Requirement: Your task is to copy every line of the records below that contains "none".

--------------------

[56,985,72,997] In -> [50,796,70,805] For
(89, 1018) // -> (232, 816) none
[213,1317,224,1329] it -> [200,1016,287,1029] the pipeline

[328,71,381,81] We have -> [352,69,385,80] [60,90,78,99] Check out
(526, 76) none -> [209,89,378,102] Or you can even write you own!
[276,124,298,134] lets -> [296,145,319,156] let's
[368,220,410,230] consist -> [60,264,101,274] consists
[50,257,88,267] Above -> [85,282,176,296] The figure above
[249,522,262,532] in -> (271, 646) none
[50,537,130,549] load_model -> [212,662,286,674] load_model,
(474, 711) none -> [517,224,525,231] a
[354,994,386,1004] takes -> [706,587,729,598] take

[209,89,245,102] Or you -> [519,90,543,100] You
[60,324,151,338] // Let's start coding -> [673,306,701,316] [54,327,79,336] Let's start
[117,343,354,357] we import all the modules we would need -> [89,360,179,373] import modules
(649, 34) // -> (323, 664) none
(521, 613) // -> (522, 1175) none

--------------------

Task answer:
(89, 1018) // -> (232, 816) none
(526, 76) none -> [209,89,378,102] Or you can even write you own!
[249,522,262,532] in -> (271, 646) none
(474, 711) none -> [517,224,525,231] a
(649, 34) // -> (323, 664) none
(521, 613) // -> (522, 1175) none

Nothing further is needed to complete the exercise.